- _Work to complete_: All of the data goes into your copy exactly as written. Images do not.

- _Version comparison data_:
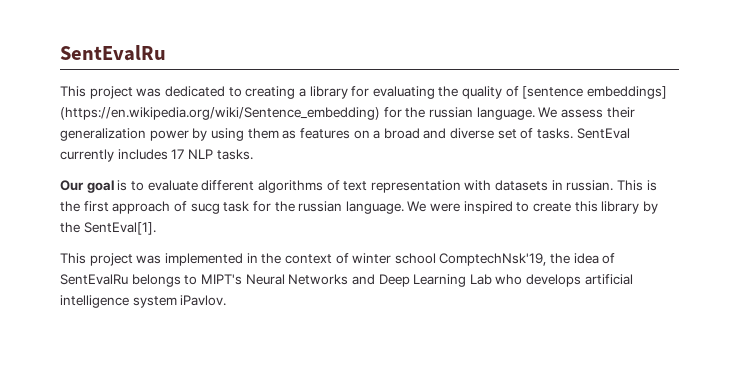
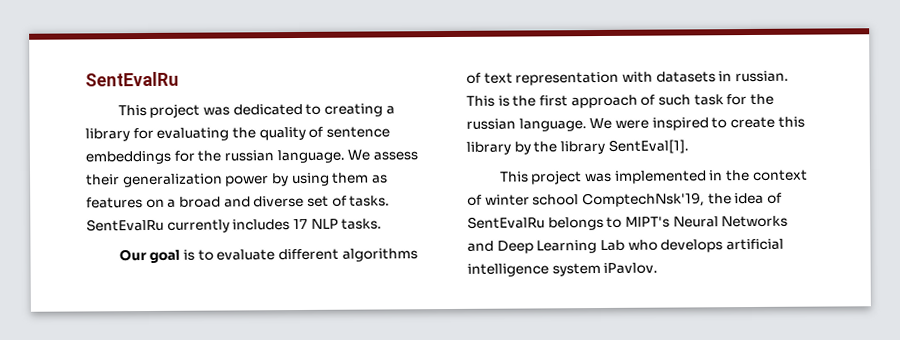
[522,86,668,99] [60,107,380,120] [sentence embeddings] (https://en.wikipedia.org/wiki/Sentence_embedding) -> [325,126,390,138] [85,150,171,165] sentence embeddings
[576,128,630,139] SentEval -> [86,218,164,232] SentEvalRu
[190,203,220,214] sucg -> [657,94,691,106] such
(80, 227) none -> [559,140,605,155] library

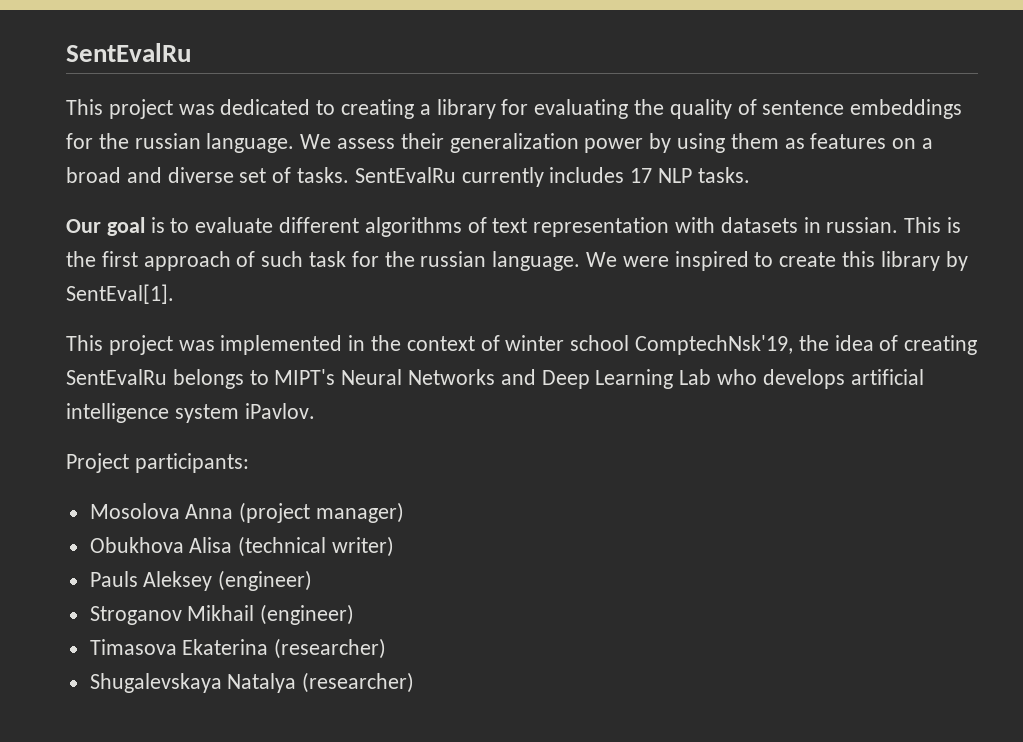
[533,140,605,155] the library -> (968, 261) none
(782, 198) none -> [904,335,978,355] creating
(659, 268) none -> [66,453,249,473] [89,502,405,523] [89,536,395,557] [89,570,313,591] [89,604,355,625] [89,638,387,659] [89,672,415,693] // Project participants: // Mosolova Anna (project manager) // Obukhova Alisa (technical writer) // Pauls Aleksey (engineer) // Stroganov Mikhail (engineer) // Timasova Ekaterina (researcher) // Shugalevskaya Natalya (researcher)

- _Your solution_:
[522,86,668,99] [60,107,380,120] [sentence embeddings] (https://en.wikipedia.org/wiki/Sentence_embedding) -> [325,126,390,138] [85,150,171,165] sentence embeddings
[576,128,630,139] SentEval -> [86,218,164,232] SentEvalRu
[190,203,220,214] sucg -> [657,94,691,106] such
(80, 227) none -> [559,140,605,155] library

[533,140,605,155] the library -> (968, 261) none
(782, 198) none -> [904,335,978,355] creating
(659, 268) none -> [66,453,249,473] [89,502,405,523] [89,536,395,557] [89,570,313,591] [89,604,355,625] [89,638,387,659] [89,672,415,693] // Project participants: // Mosolova Anna (project manager) // Obukhova Alisa (technical writer) // Pauls Aleksey (engineer) // Stroganov Mikhail (engineer) // Timasova Ekaterina (researcher) // Shugalevskaya Natalya (researcher)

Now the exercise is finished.